(Change detection outputs)
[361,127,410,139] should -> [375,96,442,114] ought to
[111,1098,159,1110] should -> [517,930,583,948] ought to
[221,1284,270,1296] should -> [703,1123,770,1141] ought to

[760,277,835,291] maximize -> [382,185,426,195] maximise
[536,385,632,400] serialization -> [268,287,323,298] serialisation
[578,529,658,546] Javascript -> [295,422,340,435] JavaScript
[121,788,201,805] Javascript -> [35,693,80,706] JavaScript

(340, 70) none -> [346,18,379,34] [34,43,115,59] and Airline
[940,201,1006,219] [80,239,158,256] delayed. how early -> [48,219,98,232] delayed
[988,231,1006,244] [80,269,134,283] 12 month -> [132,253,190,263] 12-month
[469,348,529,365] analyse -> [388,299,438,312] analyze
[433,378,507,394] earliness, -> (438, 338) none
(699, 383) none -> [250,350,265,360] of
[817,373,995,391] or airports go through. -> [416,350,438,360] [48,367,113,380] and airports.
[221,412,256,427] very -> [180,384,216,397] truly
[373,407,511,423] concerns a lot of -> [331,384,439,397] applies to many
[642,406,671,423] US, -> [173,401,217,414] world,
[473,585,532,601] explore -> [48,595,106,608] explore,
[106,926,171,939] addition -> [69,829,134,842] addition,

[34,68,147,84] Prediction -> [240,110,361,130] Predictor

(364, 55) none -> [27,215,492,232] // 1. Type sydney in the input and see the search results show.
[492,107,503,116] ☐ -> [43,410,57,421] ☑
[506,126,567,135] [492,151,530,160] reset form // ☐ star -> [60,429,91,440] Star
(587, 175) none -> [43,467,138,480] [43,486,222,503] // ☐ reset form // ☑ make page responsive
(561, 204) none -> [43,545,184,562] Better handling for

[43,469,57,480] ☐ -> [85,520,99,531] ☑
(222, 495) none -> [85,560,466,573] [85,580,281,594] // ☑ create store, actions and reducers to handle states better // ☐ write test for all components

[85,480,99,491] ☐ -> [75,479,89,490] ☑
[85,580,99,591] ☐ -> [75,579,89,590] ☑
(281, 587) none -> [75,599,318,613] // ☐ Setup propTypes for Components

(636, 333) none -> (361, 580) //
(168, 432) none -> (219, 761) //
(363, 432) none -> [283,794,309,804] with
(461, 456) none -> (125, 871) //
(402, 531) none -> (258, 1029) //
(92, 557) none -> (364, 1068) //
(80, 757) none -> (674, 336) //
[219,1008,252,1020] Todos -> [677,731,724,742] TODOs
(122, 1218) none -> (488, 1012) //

** PROBLEM DETAILS **
Each entry needs to be copied out exactly as written.

** YOUR SOLUTION **
[361,127,410,139] should -> [375,96,442,114] ought to
[111,1098,159,1110] should -> [517,930,583,948] ought to
[221,1284,270,1296] should -> [703,1123,770,1141] ought to

[760,277,835,291] maximize -> [382,185,426,195] maximise
[536,385,632,400] serialization -> [268,287,323,298] serialisation
[578,529,658,546] Javascript -> [295,422,340,435] JavaScript
[121,788,201,805] Javascript -> [35,693,80,706] JavaScript

(340, 70) none -> [346,18,379,34] [34,43,115,59] and Airline
[940,201,1006,219] [80,239,158,256] delayed. how early -> [48,219,98,232] delayed
[988,231,1006,244] [80,269,134,283] 12 month -> [132,253,190,263] 12-month
[469,348,529,365] analyse -> [388,299,438,312] analyze
[433,378,507,394] earliness, -> (438, 338) none
(699, 383) none -> [250,350,265,360] of
[817,373,995,391] or airports go through. -> [416,350,438,360] [48,367,113,380] and airports.
[221,412,256,427] very -> [180,384,216,397] truly
[373,407,511,423] concerns a lot of -> [331,384,439,397] applies to many
[642,406,671,423] US, -> [173,401,217,414] world,
[473,585,532,601] explore -> [48,595,106,608] explore,
[106,926,171,939] addition -> [69,829,134,842] addition,

[34,68,147,84] Prediction -> [240,110,361,130] Predictor

(364, 55) none -> [27,215,492,232] // 1. Type sydney in the input and see the search results show.
[492,107,503,116] ☐ -> [43,410,57,421] ☑
[506,126,567,135] [492,151,530,160] reset form // ☐ star -> [60,429,91,440] Star
(587, 175) none -> [43,467,138,480] [43,486,222,503] // ☐ reset form // ☑ make page responsive
(561, 204) none -> [43,545,184,562] Better handling for

[43,469,57,480] ☐ -> [85,520,99,531] ☑
(222, 495) none -> [85,560,466,573] [85,580,281,594] // ☑ create store, actions and reducers to handle states better // ☐ write test for all components

[85,480,99,491] ☐ -> [75,479,89,490] ☑
[85,580,99,591] ☐ -> [75,579,89,590] ☑
(281, 587) none -> [75,599,318,613] // ☐ Setup propTypes for Components

(636, 333) none -> (361, 580) //
(168, 432) none -> (219, 761) //
(363, 432) none -> [283,794,309,804] with
(461, 456) none -> (125, 871) //
(402, 531) none -> (258, 1029) //
(92, 557) none -> (364, 1068) //
(80, 757) none -> (674, 336) //
[219,1008,252,1020] Todos -> [677,731,724,742] TODOs
(122, 1218) none -> (488, 1012) //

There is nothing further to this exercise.